START Records for processing

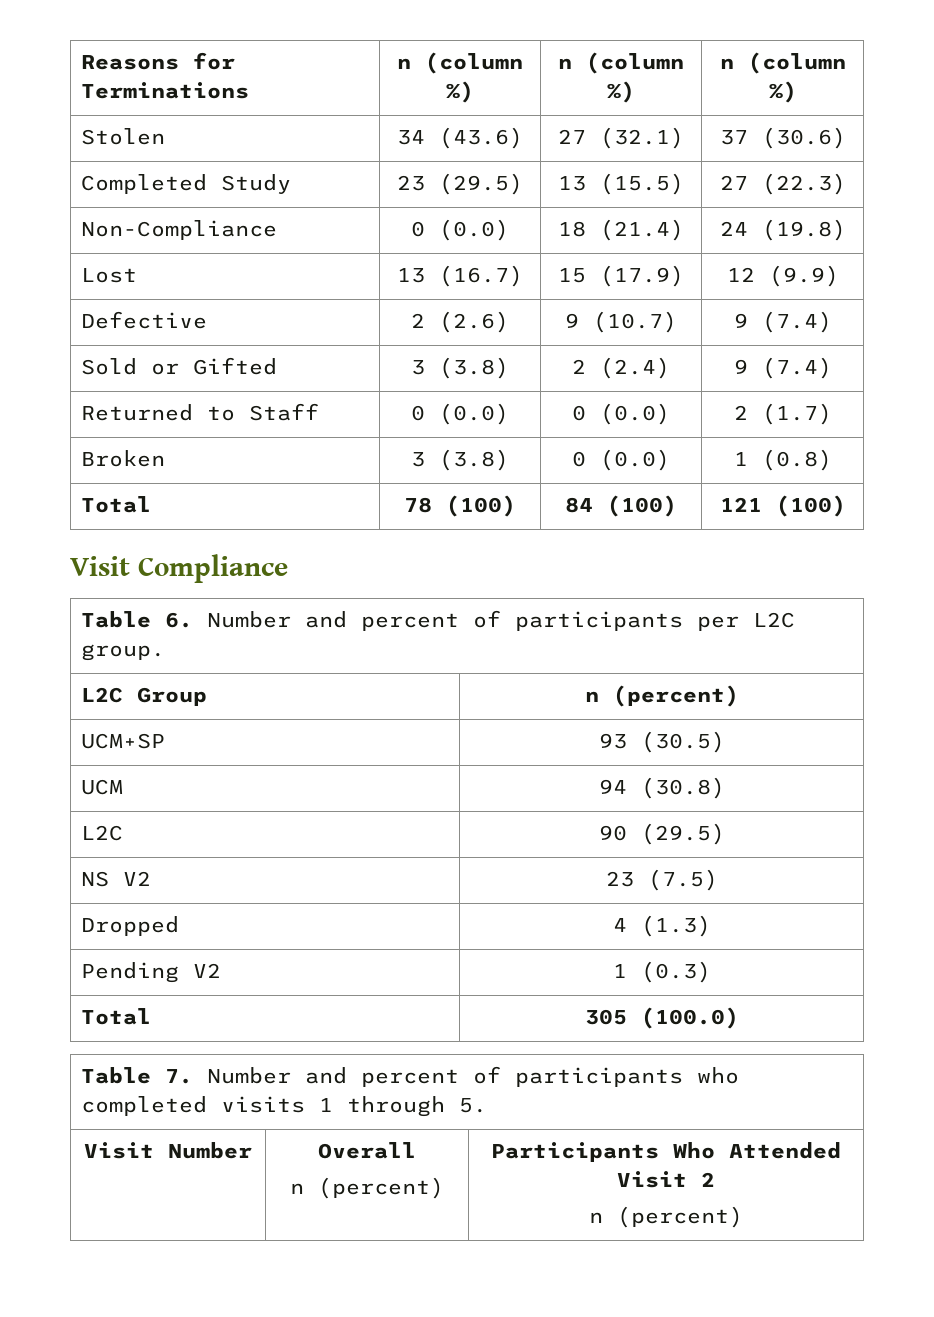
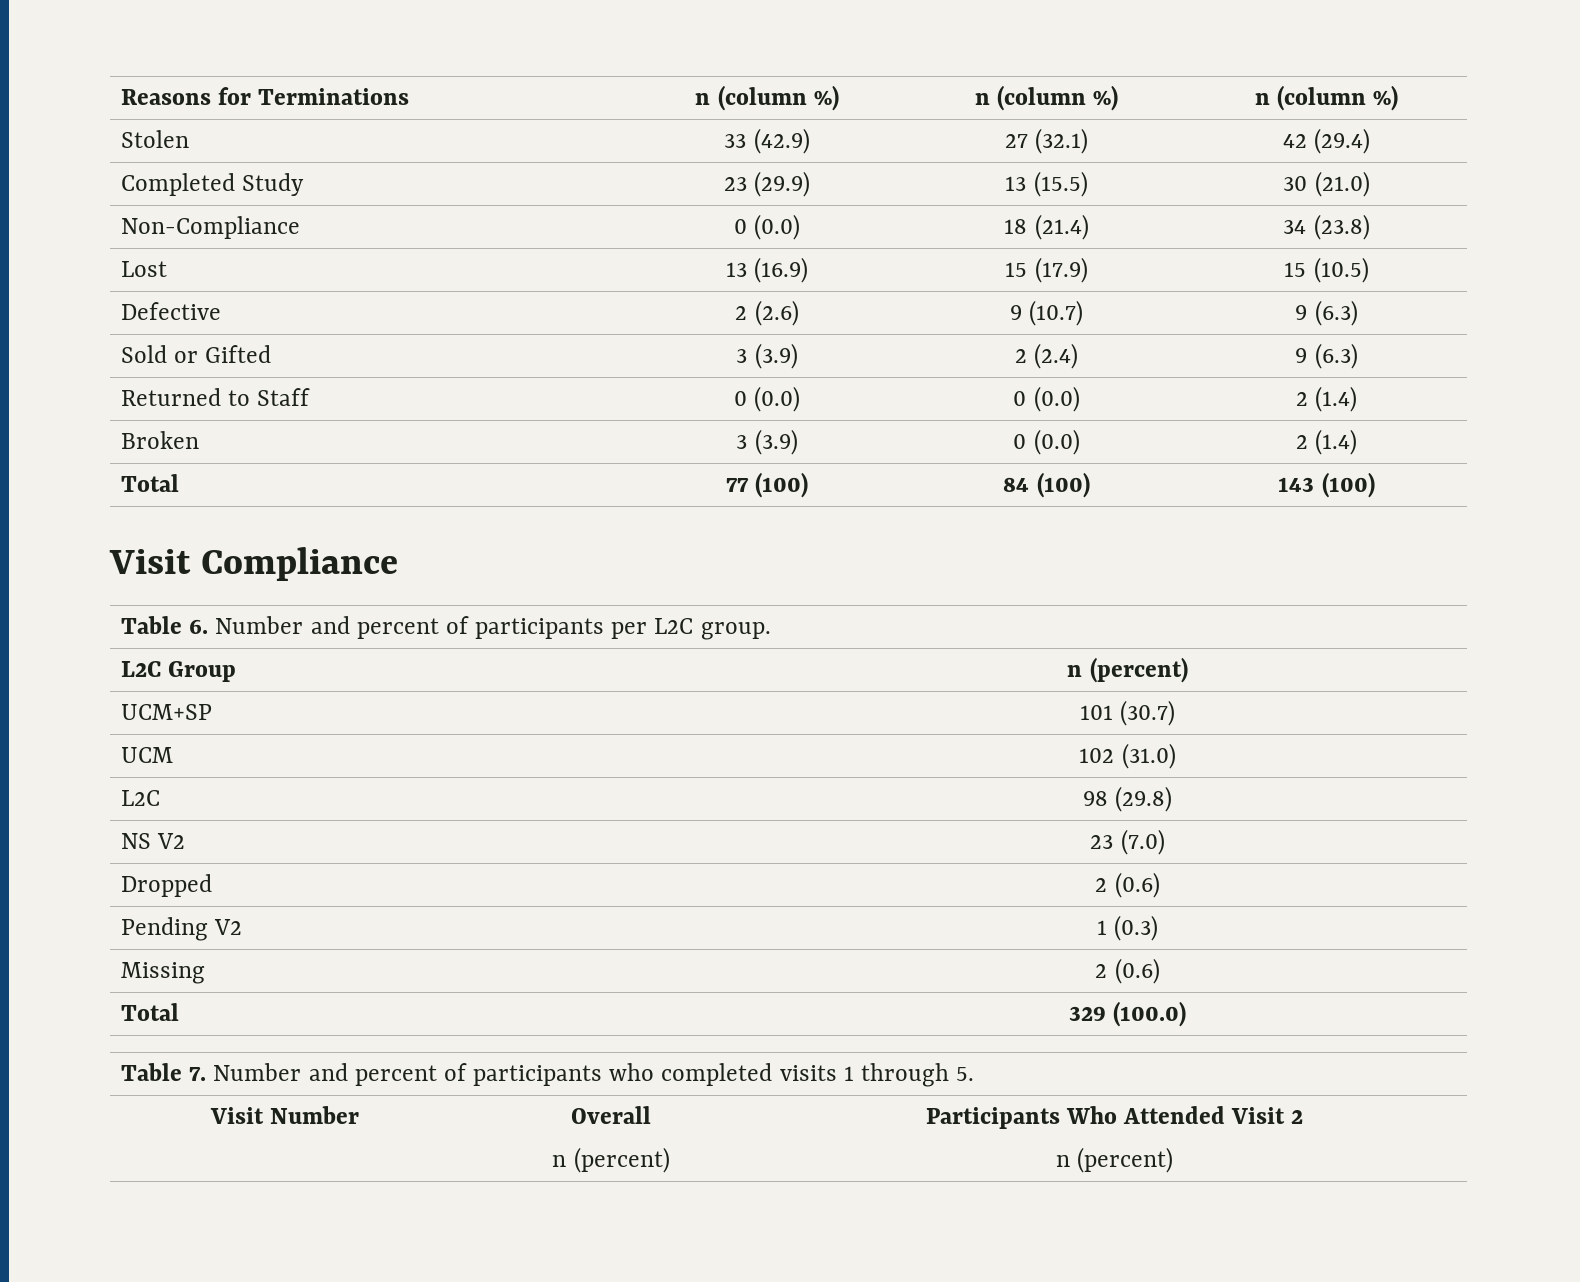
- Stolen | 34 (43.6) | 27 (32.1) | 37 (30.6)
+ Stolen | 33 (42.9) | 27 (32.1) | 42 (29.4)
- Completed Study | 23 (29.5) | 13 (15.5) | 27 (22.3)
+ Completed Study | 23 (29.9) | 13 (15.5) | 30 (21.0)
- Non-Compliance | 0 (0.0) | 18 (21.4) | 24 (19.8)
+ Non-Compliance | 0 (0.0) | 18 (21.4) | 34 (23.8)
- Lost | 13 (16.7) | 15 (17.9) | 12 (9.9)
+ Lost | 13 (16.9) | 15 (17.9) | 15 (10.5)
- Defective | 2 (2.6) | 9 (10.7) | 9 (7.4)
+ Defective | 2 (2.6) | 9 (10.7) | 9 (6.3)
- Sold or Gifted | 3 (3.8) | 2 (2.4) | 9 (7.4)
+ Sold or Gifted | 3 (3.9) | 2 (2.4) | 9 (6.3)
- Returned to Staff | 0 (0.0) | 0 (0.0) | 2 (1.7)
+ Returned to Staff | 0 (0.0) | 0 (0.0) | 2 (1.4)
- Broken | 3 (3.8) | 0 (0.0) | 1 (0.8)
- Total | 78 (100) | 84 (100) | 121 (100)
+ Broken | 3 (3.9) | 0 (0.0) | 2 (1.4)
+ Total | 77 (100) | 84 (100) | 143 (100)
- UCM+SP | 93 (30.5)
+ UCM+SP | 101 (30.7)
- UCM | 94 (30.8)
+ UCM | 102 (31.0)
- L2C | 90 (29.5)
+ L2C | 98 (29.8)
- NS V2 | 23 (7.5)
+ NS V2 | 23 (7.0)
- Dropped | 4 (1.3)
+ Dropped | 2 (0.6)
- Total | 305 (100.0)
+ Missing | 2 (0.6)
+ Total | 329 (100.0)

END Records for processing

» Work to be completed: For this exercise, output exactly the lines above from the line with "(32.1) | 42 (29.4)" to the line with "V2 | 23 (7.0)", counting both, and leave out the rest.

» Result for this task:
+ Stolen | 33 (42.9) | 27 (32.1) | 42 (29.4)
- Completed Study | 23 (29.5) | 13 (15.5) | 27 (22.3)
+ Completed Study | 23 (29.9) | 13 (15.5) | 30 (21.0)
- Non-Compliance | 0 (0.0) | 18 (21.4) | 24 (19.8)
+ Non-Compliance | 0 (0.0) | 18 (21.4) | 34 (23.8)
- Lost | 13 (16.7) | 15 (17.9) | 12 (9.9)
+ Lost | 13 (16.9) | 15 (17.9) | 15 (10.5)
- Defective | 2 (2.6) | 9 (10.7) | 9 (7.4)
+ Defective | 2 (2.6) | 9 (10.7) | 9 (6.3)
- Sold or Gifted | 3 (3.8) | 2 (2.4) | 9 (7.4)
+ Sold or Gifted | 3 (3.9) | 2 (2.4) | 9 (6.3)
- Returned to Staff | 0 (0.0) | 0 (0.0) | 2 (1.7)
+ Returned to Staff | 0 (0.0) | 0 (0.0) | 2 (1.4)
- Broken | 3 (3.8) | 0 (0.0) | 1 (0.8)
- Total | 78 (100) | 84 (100) | 121 (100)
+ Broken | 3 (3.9) | 0 (0.0) | 2 (1.4)
+ Total | 77 (100) | 84 (100) | 143 (100)
- UCM+SP | 93 (30.5)
+ UCM+SP | 101 (30.7)
- UCM | 94 (30.8)
+ UCM | 102 (31.0)
- L2C | 90 (29.5)
+ L2C | 98 (29.8)
- NS V2 | 23 (7.5)
+ NS V2 | 23 (7.0)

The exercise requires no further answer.